### Exercise directions
The required answer is an exact copy of every line from the beginning of the entries through the line with "display: flex;", with all pictures omitted.

(Dataset)

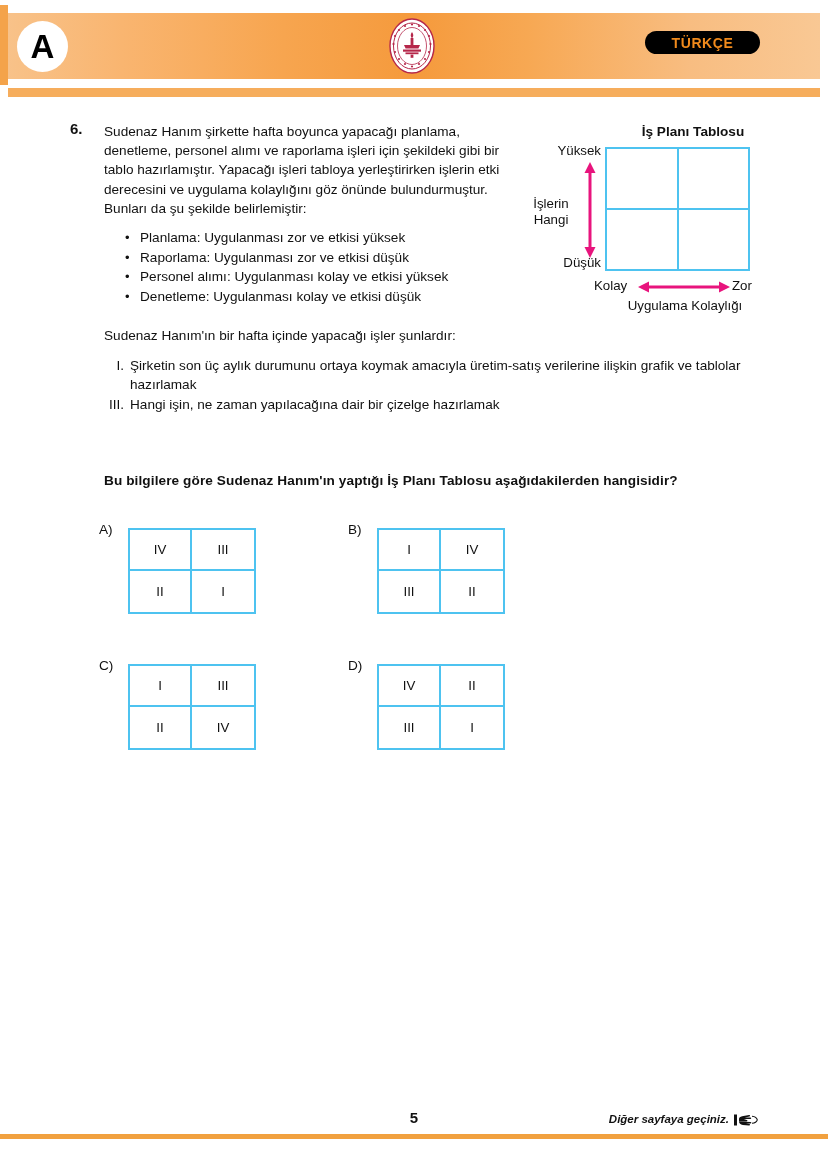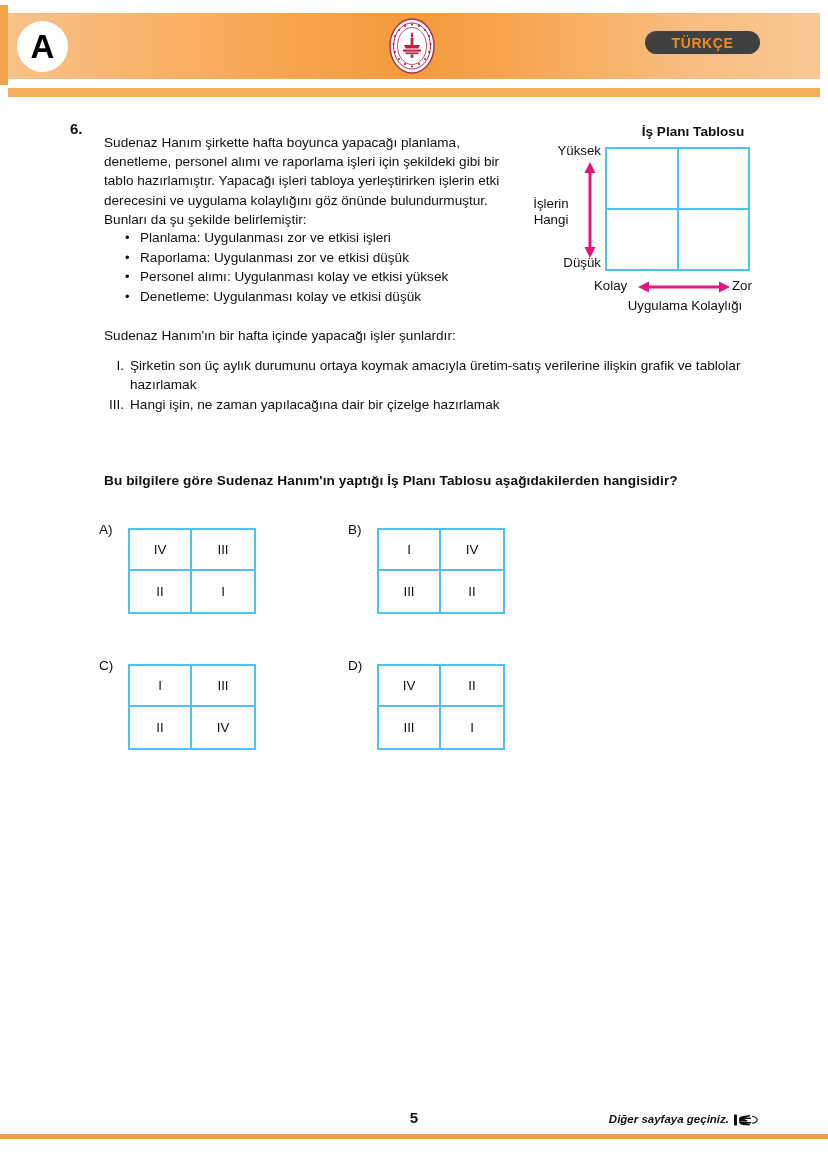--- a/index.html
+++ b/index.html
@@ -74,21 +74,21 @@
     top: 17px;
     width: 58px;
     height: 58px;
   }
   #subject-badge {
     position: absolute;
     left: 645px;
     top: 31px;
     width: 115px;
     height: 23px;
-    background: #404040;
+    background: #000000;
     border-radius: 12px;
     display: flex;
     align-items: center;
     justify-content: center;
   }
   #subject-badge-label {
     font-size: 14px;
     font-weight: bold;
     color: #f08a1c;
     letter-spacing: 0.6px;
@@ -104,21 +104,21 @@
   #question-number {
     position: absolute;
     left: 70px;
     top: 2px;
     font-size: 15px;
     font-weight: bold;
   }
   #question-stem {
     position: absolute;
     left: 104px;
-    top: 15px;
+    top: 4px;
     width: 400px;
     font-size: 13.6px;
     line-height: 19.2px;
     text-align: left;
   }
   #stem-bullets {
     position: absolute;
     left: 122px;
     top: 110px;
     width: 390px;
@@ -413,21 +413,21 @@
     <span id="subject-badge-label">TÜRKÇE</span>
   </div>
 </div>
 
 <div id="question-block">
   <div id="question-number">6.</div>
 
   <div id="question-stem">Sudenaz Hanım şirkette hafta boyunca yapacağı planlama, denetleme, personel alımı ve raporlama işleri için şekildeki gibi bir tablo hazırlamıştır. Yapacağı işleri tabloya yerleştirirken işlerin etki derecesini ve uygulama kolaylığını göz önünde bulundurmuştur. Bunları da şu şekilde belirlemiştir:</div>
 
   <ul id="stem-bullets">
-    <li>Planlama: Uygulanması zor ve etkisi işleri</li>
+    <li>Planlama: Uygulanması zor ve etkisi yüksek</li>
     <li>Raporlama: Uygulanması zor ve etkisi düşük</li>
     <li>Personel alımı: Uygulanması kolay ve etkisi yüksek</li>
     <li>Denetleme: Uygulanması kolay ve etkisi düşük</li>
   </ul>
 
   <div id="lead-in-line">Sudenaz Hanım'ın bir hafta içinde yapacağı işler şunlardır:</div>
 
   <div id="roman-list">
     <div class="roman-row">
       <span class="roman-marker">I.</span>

(End Dataset)

### Problem solution
--- a/index.html
+++ b/index.html
@@ -74,21 +74,21 @@
     top: 17px;
     width: 58px;
     height: 58px;
   }
   #subject-badge {
     position: absolute;
     left: 645px;
     top: 31px;
     width: 115px;
     height: 23px;
-    background: #404040;
+    background: #000000;
     border-radius: 12px;
     display: flex;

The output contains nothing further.